[Start of section]
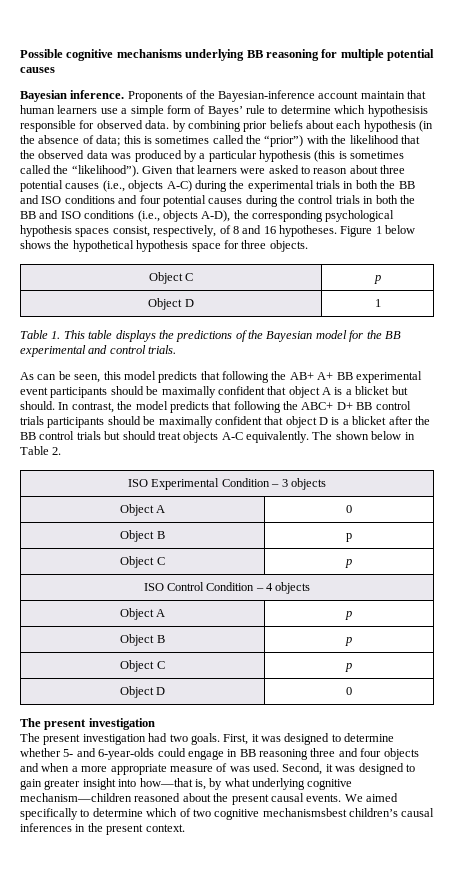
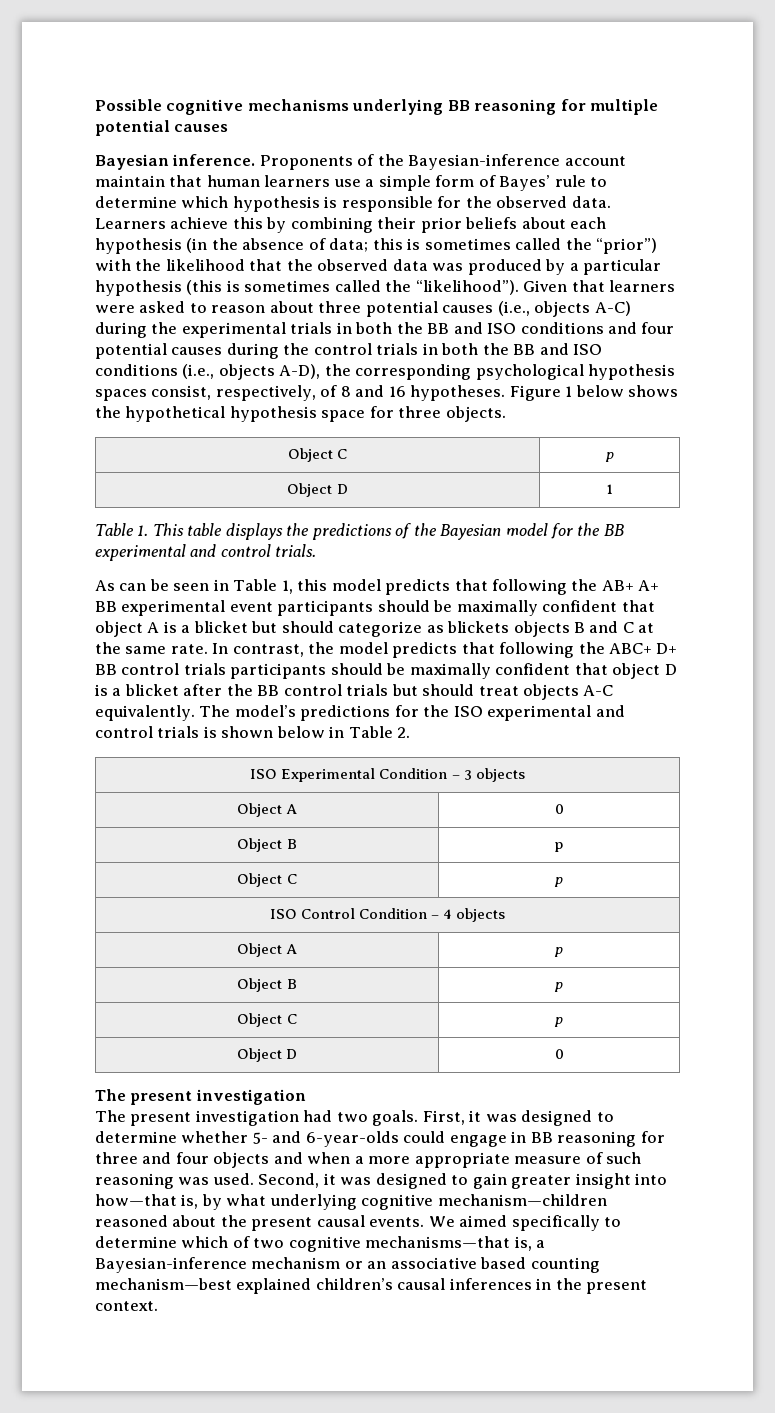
- Proponents of the Bayesian-inference account maintain that human learners use a simple form of Bayes’ rule to determine which hypothesisis responsible for observed data. by combining prior beliefs about each hypothesis (in the absence of data; this is sometimes called the “prior”) with the likelihood that the observed data was produced by a particular hypothesis (this is sometimes called the “likelihood”).
+ Proponents of the Bayesian-inference account maintain that human learners use a simple form of Bayes’ rule to determine which hypothesis is responsible for the observed data. Learners achieve this by combining their prior beliefs about each hypothesis (in the absence of data; this is sometimes called the “prior”) with the likelihood that the observed data was produced by a particular hypothesis (this is sometimes called the “likelihood”).
- As can be seen, this model predicts that following the AB+ A+ BB experimental event participants should be maximally confident that object A is a blicket but should.
+ As can be seen in Table 1, this model predicts that following the AB+ A+ BB experimental event participants should be maximally confident that object A is a blicket but should categorize as blickets objects B and C at the same rate.
- The shown below in Table 2.
+ The model’s predictions for the ISO experimental and control trials is shown below in Table 2.
- First, it was designed to determine whether 5- and 6-year-olds could engage in BB reasoning three and four objects and when a more appropriate measure of was used.
+ First, it was designed to determine whether 5- and 6-year-olds could engage in BB reasoning for three and four objects and when a more appropriate measure of such reasoning was used.
- We aimed specifically to determine which of two cognitive mechanismsbest children’s causal inferences in the present context.
+ We aimed specifically to determine which of two cognitive mechanisms—that is, a Bayesian-inference mechanism or an associative based counting mechanism—best explained children’s causal inferences in the present context.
[End of section]
» **What you need to do**: Lines holding the string "three" must be copied out of the entries above.

» **Expected output**:
- First, it was designed to determine whether 5- and 6-year-olds could engage in BB reasoning three and four objects and when a more appropriate measure of was used.
+ First, it was designed to determine whether 5- and 6-year-olds could engage in BB reasoning for three and four objects and when a more appropriate measure of such reasoning was used.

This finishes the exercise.